### Records shown
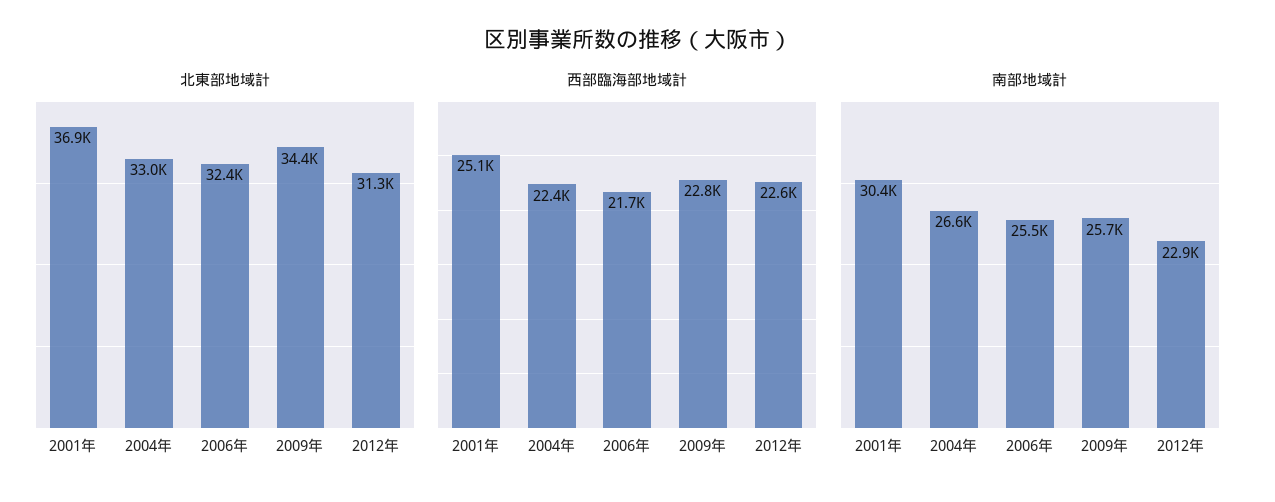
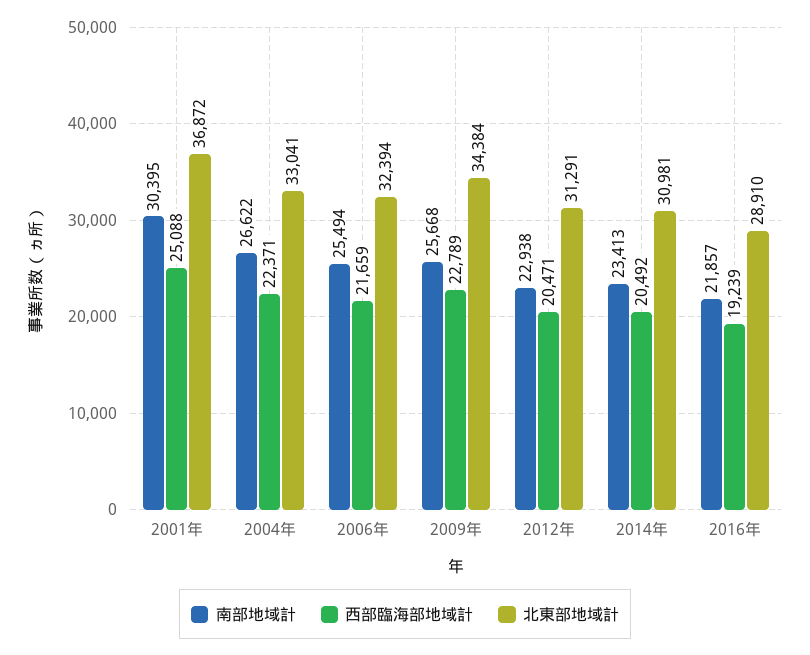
西部臨海部地域計, 2012年: 22600 -> 20471
南部地域計, 2014年: none -> 23413
西部臨海部地域計, 2014年: none -> 20492
北東部地域計, 2014年: none -> 30981
南部地域計, 2016年: none -> 21857
西部臨海部地域計, 2016年: none -> 19239
北東部地域計, 2016年: none -> 28910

### Exercise
Go back to the data above and please quote exactly, and only, the lines from the line with "南部地域計, 2016年: none -> 21857" through its last line.

### Answer space
南部地域計, 2016年: none -> 21857
西部臨海部地域計, 2016年: none -> 19239
北東部地域計, 2016年: none -> 28910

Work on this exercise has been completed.